Itemized modification records:
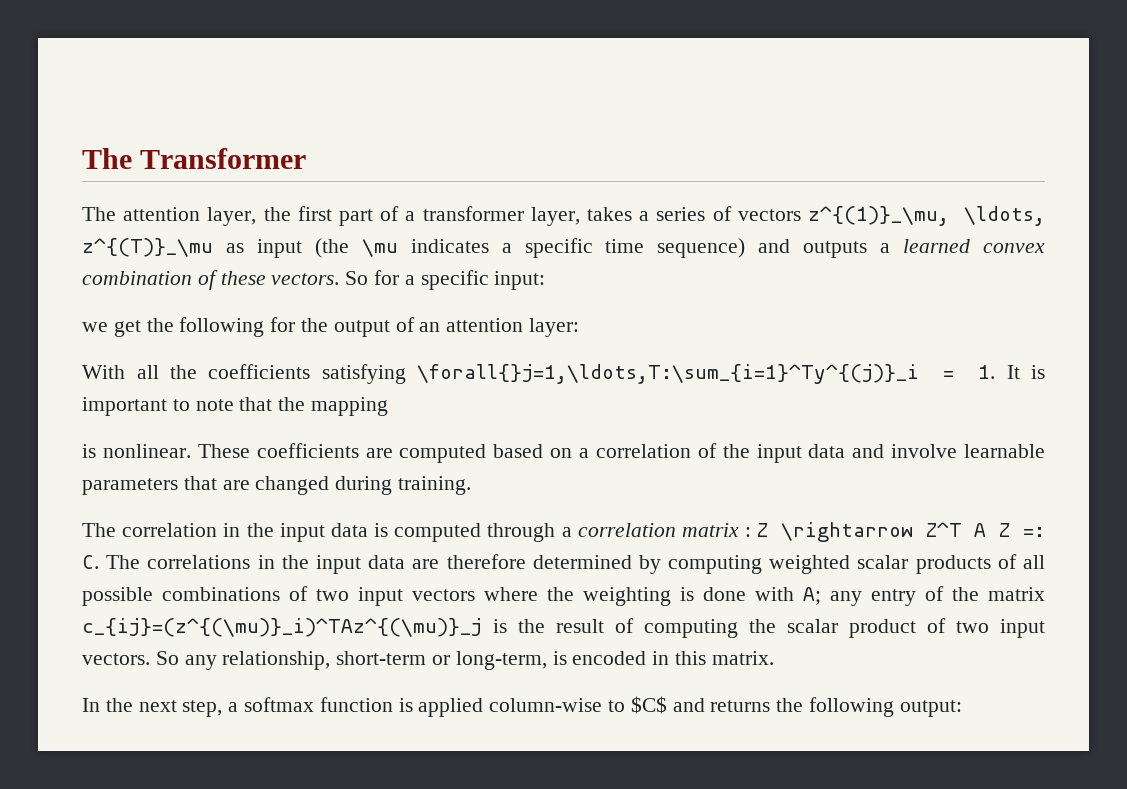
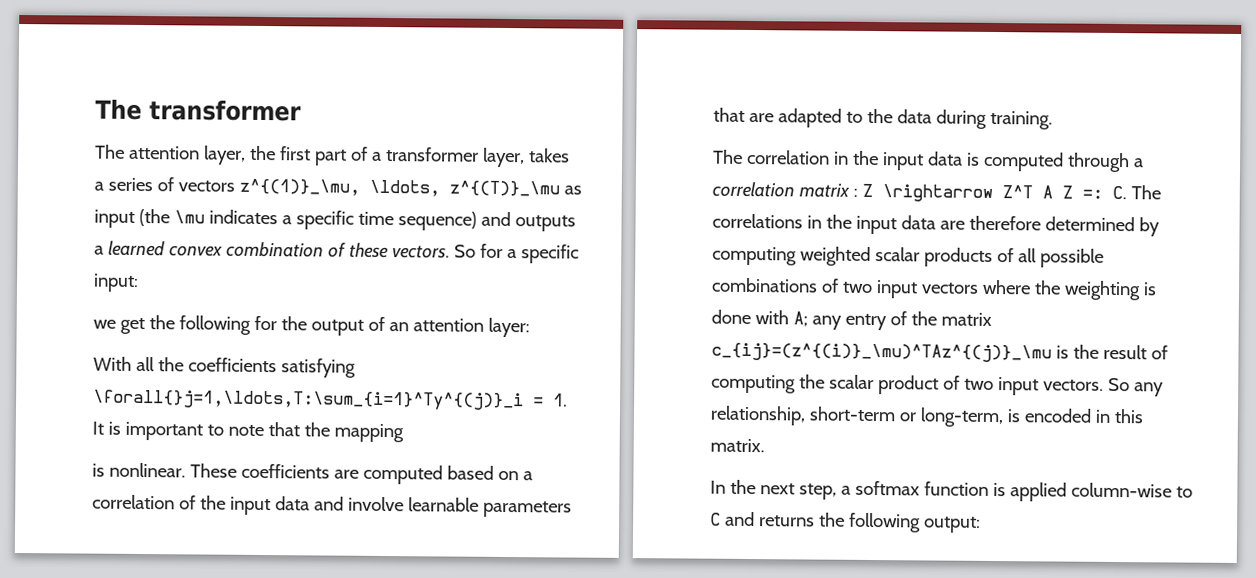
- The Transformer
+ The transformer
- These coefficients are computed based on a correlation of the input data and involve learnable parameters that are changed during training.
+ These coefficients are computed based on a correlation of the input data and involve learnable parameters that are adapted to the data during training.
- any entry of the matrix c_{ij}=(z^{(\mu)}_i)^TAz^{(\mu)}_j is the result of computing the scalar product of two input vectors.
+ any entry of the matrix c_{ij}=(z^{(i)}_\mu)^TAz^{(j)}_\mu is the result of computing the scalar product of two input vectors.
- In the next step, a softmax function is applied column-wise to $C$ and returns the following output:
+ In the next step, a softmax function is applied column-wise to C and returns the following output:

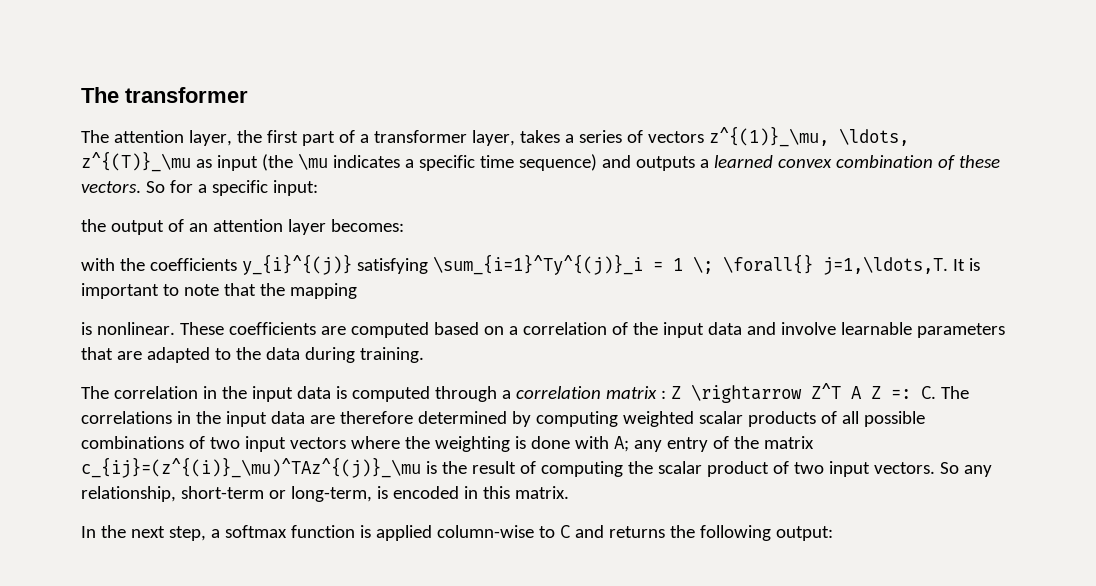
- we get the following for the output of an attention layer:
- With all the coefficients satisfying \forall{}j=1,\ldots,T:\sum_{i=1}^Ty^{(j)}_i = 1. It is important to note that the mapping
+ the output of an attention layer becomes:
+ with the coefficients y_{i}^{(j)} satisfying \sum_{i=1}^Ty^{(j)}_i = 1 \; \forall{} j=1,\ldots,T. It is important to note that the mapping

WHAT YOU ARE ASKED TO DO
Leave out the pictures, then return every line of the data exactly.

COMPLETED TASK
- The Transformer
+ The transformer
- These coefficients are computed based on a correlation of the input data and involve learnable parameters that are changed during training.
+ These coefficients are computed based on a correlation of the input data and involve learnable parameters that are adapted to the data during training.
- any entry of the matrix c_{ij}=(z^{(\mu)}_i)^TAz^{(\mu)}_j is the result of computing the scalar product of two input vectors.
+ any entry of the matrix c_{ij}=(z^{(i)}_\mu)^TAz^{(j)}_\mu is the result of computing the scalar product of two input vectors.
- In the next step, a softmax function is applied column-wise to $C$ and returns the following output:
+ In the next step, a softmax function is applied column-wise to C and returns the following output:

- we get the following for the output of an attention layer:
- With all the coefficients satisfying \forall{}j=1,\ldots,T:\sum_{i=1}^Ty^{(j)}_i = 1. It is important to note that the mapping
+ the output of an attention layer becomes:
+ with the coefficients y_{i}^{(j)} satisfying \sum_{i=1}^Ty^{(j)}_i = 1 \; \forall{} j=1,\ldots,T. It is important to note that the mapping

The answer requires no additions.